"Enlarged material powers spell enlarged peril if there is not proportionate growth of the soul." - Dr. Martin Luther King Jr.
We hold in prayer and support our fellow citizens in Houston, Texas as they navigate the catastrophic effects of Hurricane Harvey.
Hurricanes and storms have always been natural to the ecosystem. When I was growing up in Miami, Florida they were considered part of life. However, because of the sustained irreverence humanity has shown toward our environment, natural storms, hurricanes and weather patterns have reached another level of intensity and destruction.
This has been predicted by reputable climatologists for quite some time. Columbia University professor James Edward Hansen, in his 1988 Congressional testimony, raised awareness of the coming dangers of climate change. Hurricane Harvey is just the type of weird weather scientists anticipated. It is a storm that normally would weaken, but didn’t. It is a phenomenon that would happen once every 100 years. Unless there is an intention to reduce the human contribution to climate change, scientists predict such events will take place with increasing regularity in the form of extreme temperatures, snowfalls and droughts across the planet, as well as hurricanes.
Despite the overwhelming evidence that human irreverence to the environment has contributed to the intensity of the weather we experience, a representative of the country’s current executive branch recently stated that the administration would not be addressing the human role in climate change. The reason? She claimed there is little or no correlation between human activities and the intensity of the storms such as Harvey. This despite the fact that 97% of reputable scientists have concluded that, not only is climate change real, but human beings contribute to its existence.
The real reason for not taking action lies in something deeper and, from a spiritual perspective, more troubling. We have made materialism and strict economic gain more important than spiritual and humanitarian values. This is what Dr. Martin Luther King Jr. was speaking about in the above statement taken from his 1964 Nobel Lecture in Oslo, Norway. Dr. King was reminding us that, if we make short-term economic gain the primary object of our existence, we do so at the expense of the long-term wellbeing of humanity.
To reverse this trend, we must have a revolution in values. This means we no longer prioritize strict economic gain over spiritual law. When we put materialism over humanitarian concerns, we end up getting rid of necessary regulations that help protect the environment, as well as people. Advocates of such action claim that such regulations are anti-business and hinder “the bottom line.” However, in many instances, such short sightedness imperils the long-term health of our planet.
We live in a universe of cause and effect. This law not only applies to us individually, but collectively. The environment can only take so much abuse. Of course, the Earth is not going anywhere. It will get fed up, self-correct, take a gigantic burp and we’ll be gone. The planet will still be here.
Taking care of our environment must be a main priority of our time. This is not to say that there are no other issues for us to address. God knows we’ve got many things to deal with. But if we don’t address how we treat our planet, we may not get the chance to deal with the other challenges that confront us. It’s an issue that affects all of us.

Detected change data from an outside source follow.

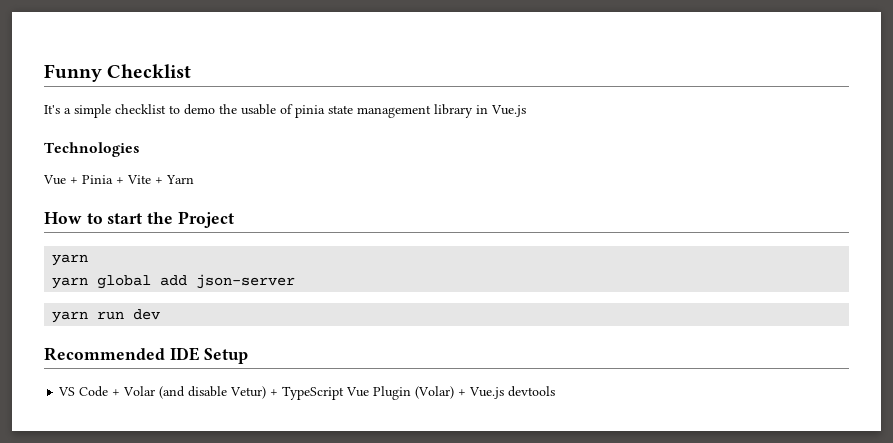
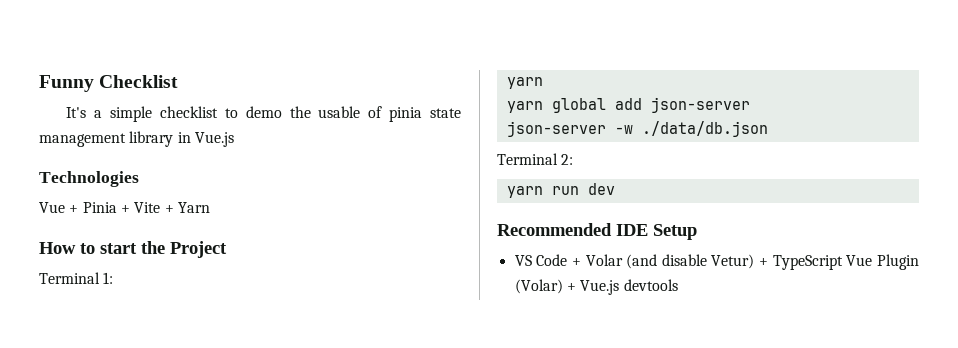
+ Terminal 1:
+ json-server -w ./data/db.json
+ Terminal 2:

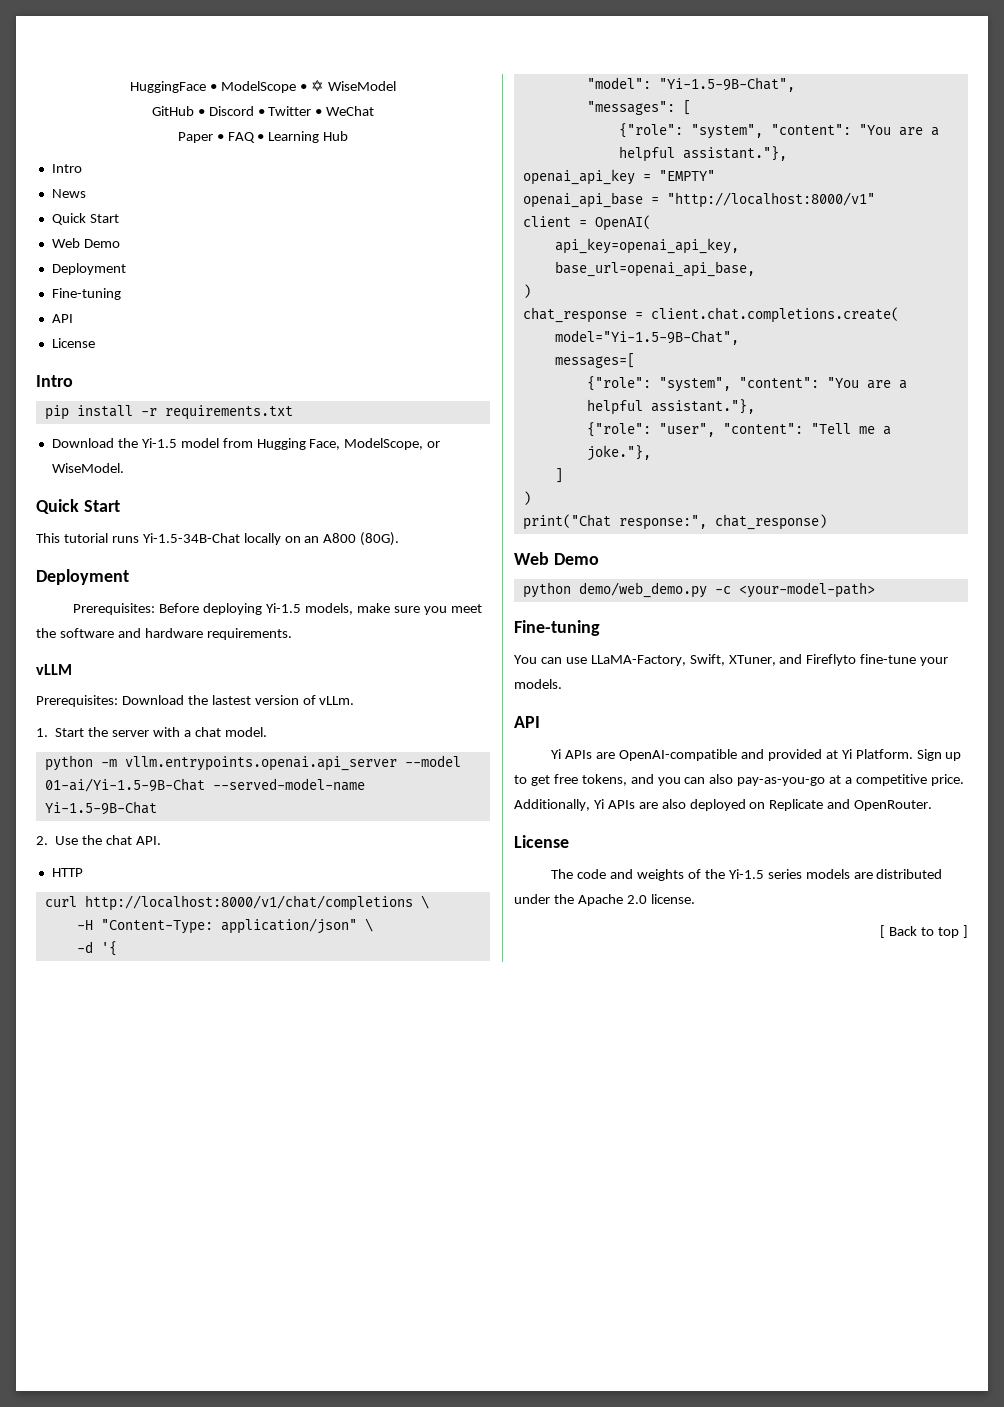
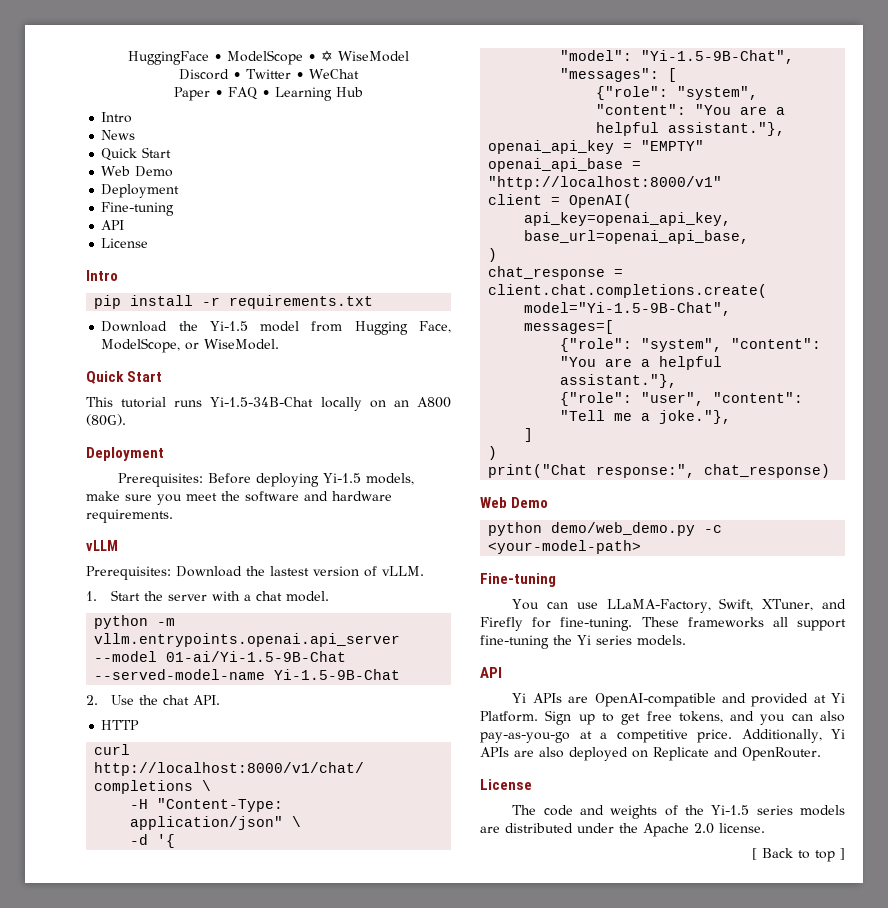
- GitHub • Discord • Twitter • WeChat
+ Discord • Twitter • WeChat
- Prerequisites: Download the lastest version of vLLm.
+ Prerequisites: Download the lastest version of vLLM.
- You can use LLaMA-Factory, Swift, XTuner, and Fireflyto fine-tune your models.
+ You can use LLaMA-Factory, Swift, XTuner, and Firefly for fine-tuning. These frameworks all support fine-tuning the Yi series models.

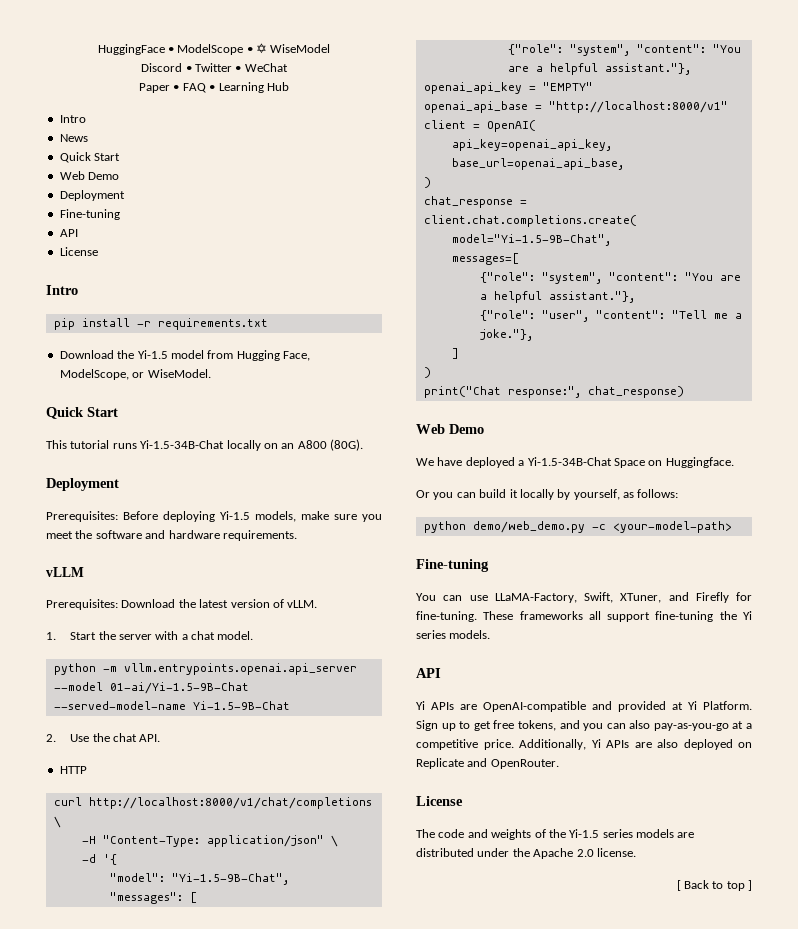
- Prerequisites: Download the lastest version of vLLM.
+ Prerequisites: Download the latest version of vLLM.
+ We have deployed a Yi-1.5-34B-Chat Space on Huggingface.
+ Or you can build it locally by yourself, as follows:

Pope Francis noted that protecting the environment is a moral and spiritual issue. We’re all in this together, and if there is any issue that cries out our oneness and interconnectedness with our planet and each other, it is this.
People all over the country have rallied to aid those who have suffered as a result of Hurricane Harvey. The support and cooperation has been emotionally touching. The unprecedented flooding has led to an unprecedented response of the compassionate human spirit that we all possess.
It’s time to apply that same consciousness of compassion to our planet.